The order is appealable. (Citizens Against Rent Control v. City of Berkeley (1986) 181 Cal.App.3d 213, 223 [226 Cal.Rptr. 265].)

Angelhearts filed a motion to take additional evidence, or in the alternative to take judicial notice, and petition for rehearing based on supplemented record. Inasmuch as we have denied the motion and petition, the “additional evidence” is not properly before us. For this reason, *470we need not address arguments in the dissent which are premised on the “additional evidence.”

However, it is not true, as asserted in the dissent, that Angelhearts had no reason to address the “significant benefit” issue until the majority opinion was filed. Angelhearts not only had an opportunity to present evidence on the issue to the trial court, but they had the burden of proof on that issue below.
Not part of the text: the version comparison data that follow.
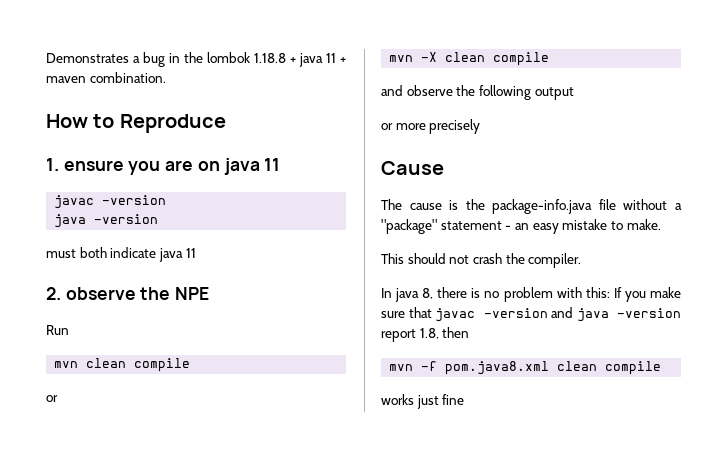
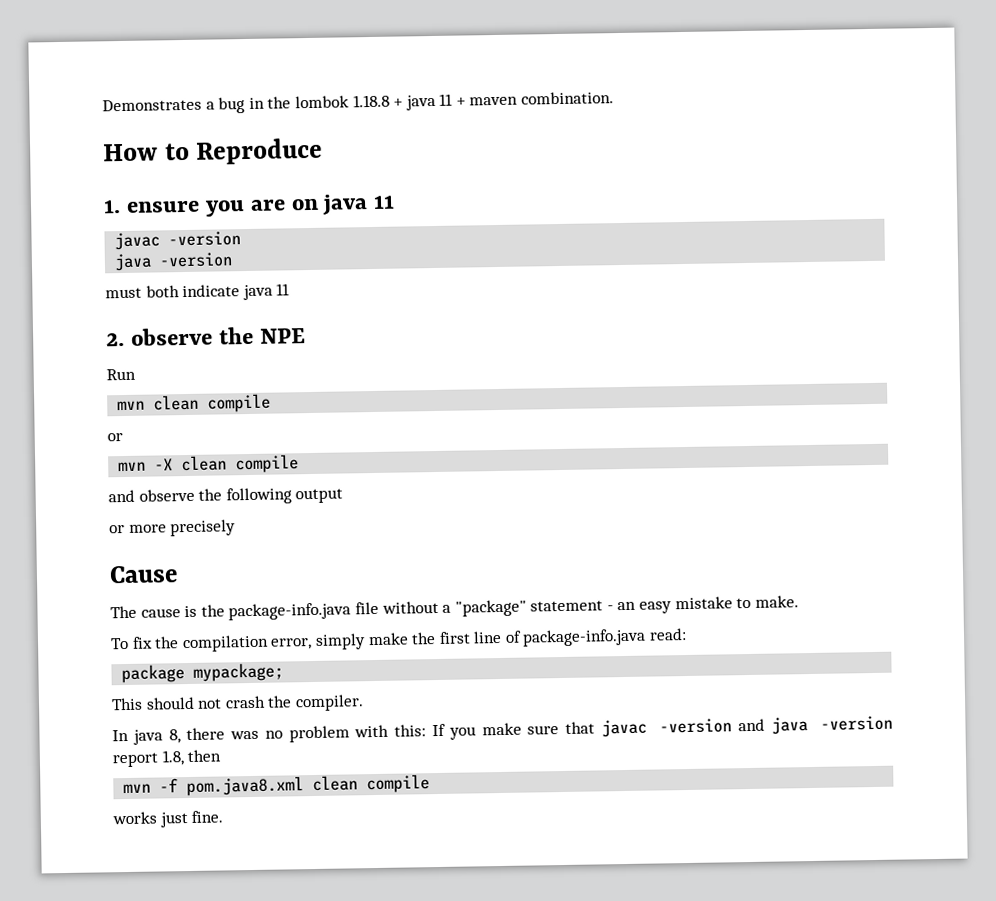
+ To fix the compilation error, simply make the first line of package-info.java read:
+ package mypackage;
- In java 8, there is no problem with this: If you make sure that javac -version and java -version report 1.8, then
+ In java 8, there was no problem with this: If you make sure that javac -version and java -version report 1.8, then
- works just fine
+ works just fine.

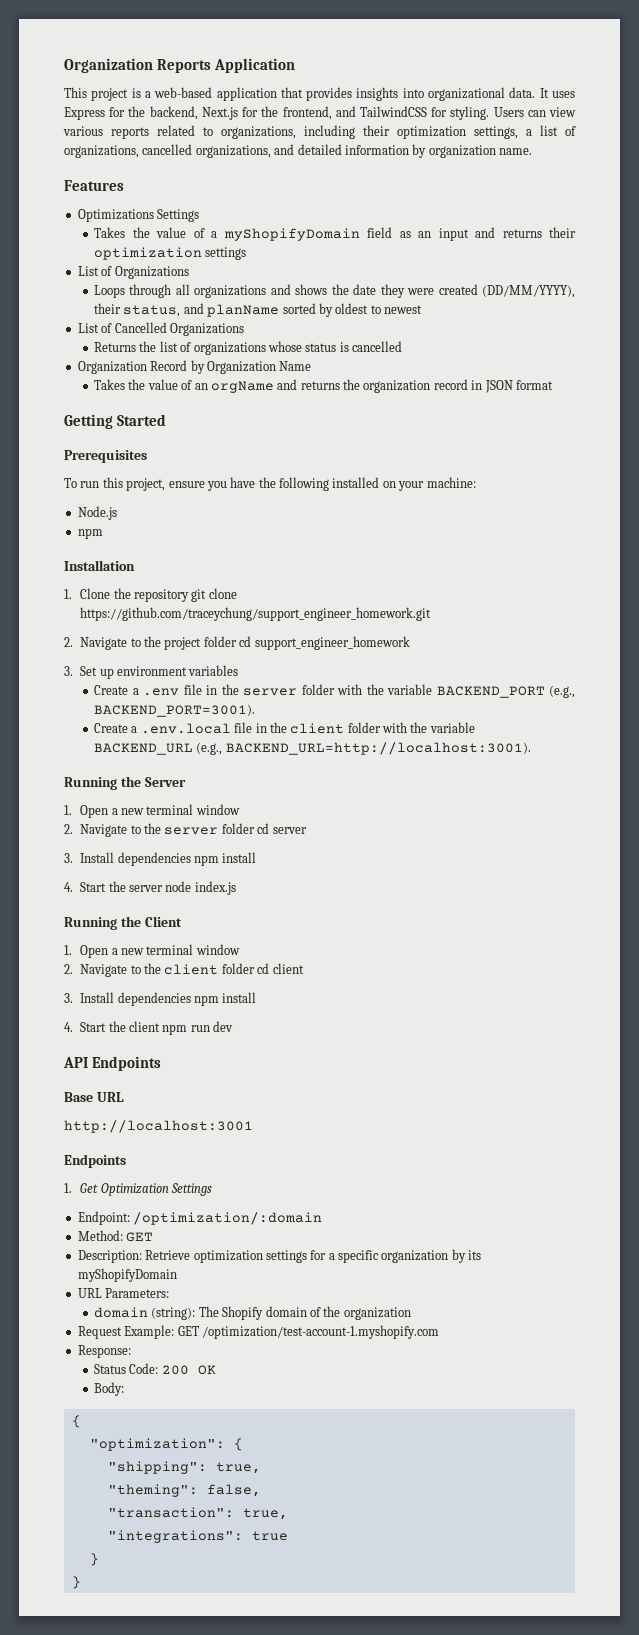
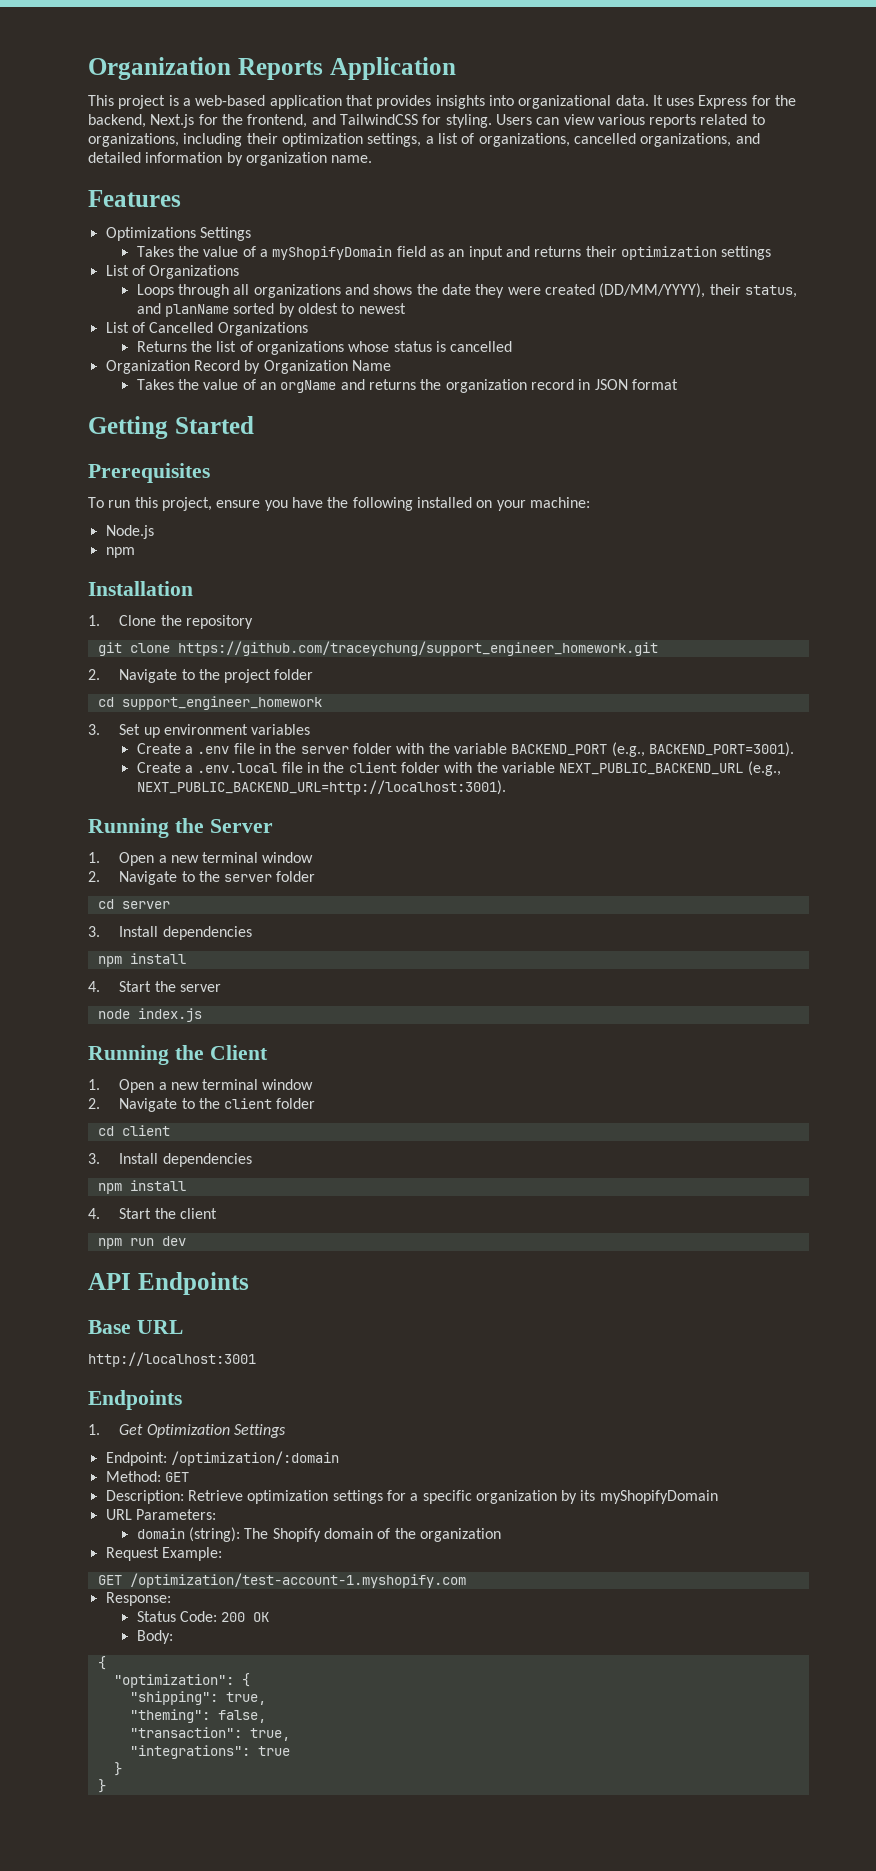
- 1. Clone the repository git clone https://github.com/traceychung/support_engineer_homework.git
+ 1. Clone the repository
+ git clone https://github.com/traceychung/support_engineer_homework.git
- 2. Navigate to the project folder cd support_engineer_homework
+ 2. Navigate to the project folder
+ cd support_engineer_homework
- Create a .env.local file in the client folder with the variable BACKEND_URL (e.g., BACKEND_URL=http://localhost:3001).
+ Create a .env.local file in the client folder with the variable NEXT_PUBLIC_BACKEND_URL (e.g., NEXT_PUBLIC_BACKEND_URL=http://localhost:3001).
- 2. Navigate to the server folder cd server
- 3. Install dependencies npm install
+ 2. Navigate to the server folder
+ cd server
+ 3. Install dependencies
+ npm install
- 4. Start the server node index.js
+ 4. Start the server
+ node index.js
- 2. Navigate to the client folder cd client
- 3. Install dependencies npm install
+ 2. Navigate to the client folder
+ cd client
+ 3. Install dependencies
+ npm install
- 4. Start the client npm run dev
+ 4. Start the client
+ npm run dev
- Request Example: GET /optimization/test-account-1.myshopify.com
+ Request Example:
+ GET /optimization/test-account-1.myshopify.com

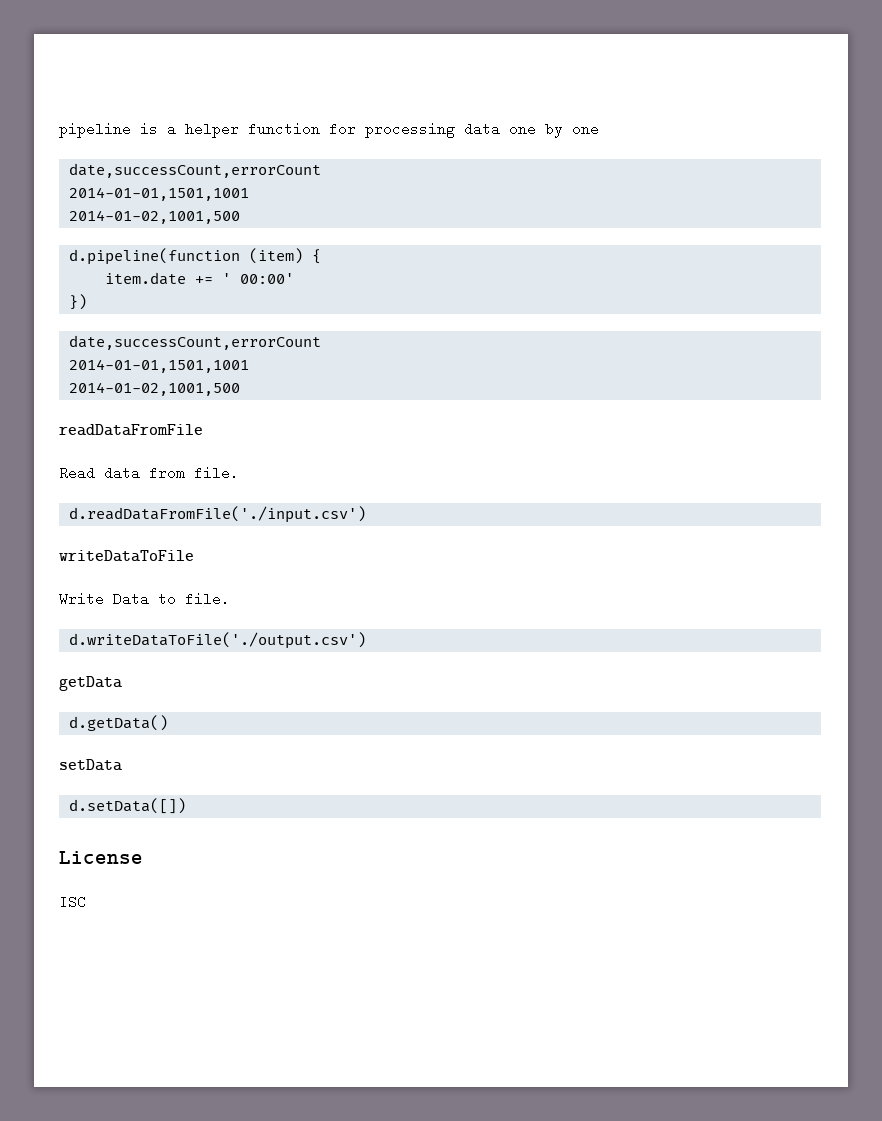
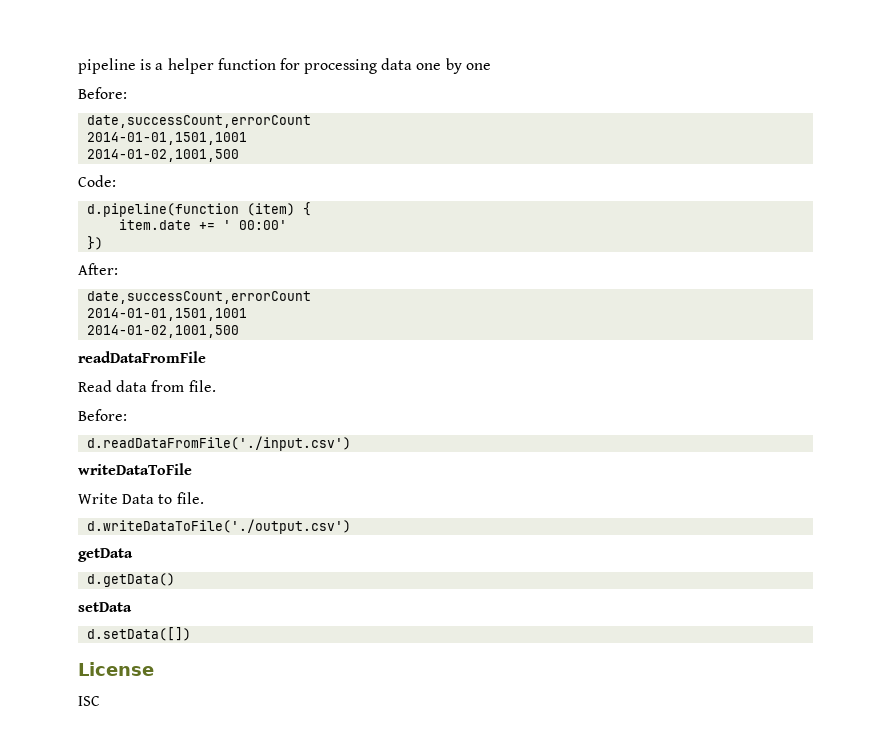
  pipeline is a helper function for processing data one by one
+ Before:
  date,successCount,errorCount
  2014-01-01,1501,1001
  2014-01-02,1001,500
+ Code:
+ After:
  Read data from file.
+ Before:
Even were we to deem the declarations submitted by Angelhearts to be part of our record, we would reach the same result on this appeal. The declarations fail to establish that it was the trial court’s Angelheart decision, as opposed to the clear statutory mandates, or other factors, that caused some local governments to conform their regulations to state law. The declarations also fail to establish that a large class of persons has been affected by the Angelheart decision. Other than in the case of the Angelhearts themselves, there is no evidence that local governments have actually enforced invalid provisions of their ordinances against large family day-care providers. There is no evidence a municipality relied upon such provisions to deny or condition a permit to any other provider.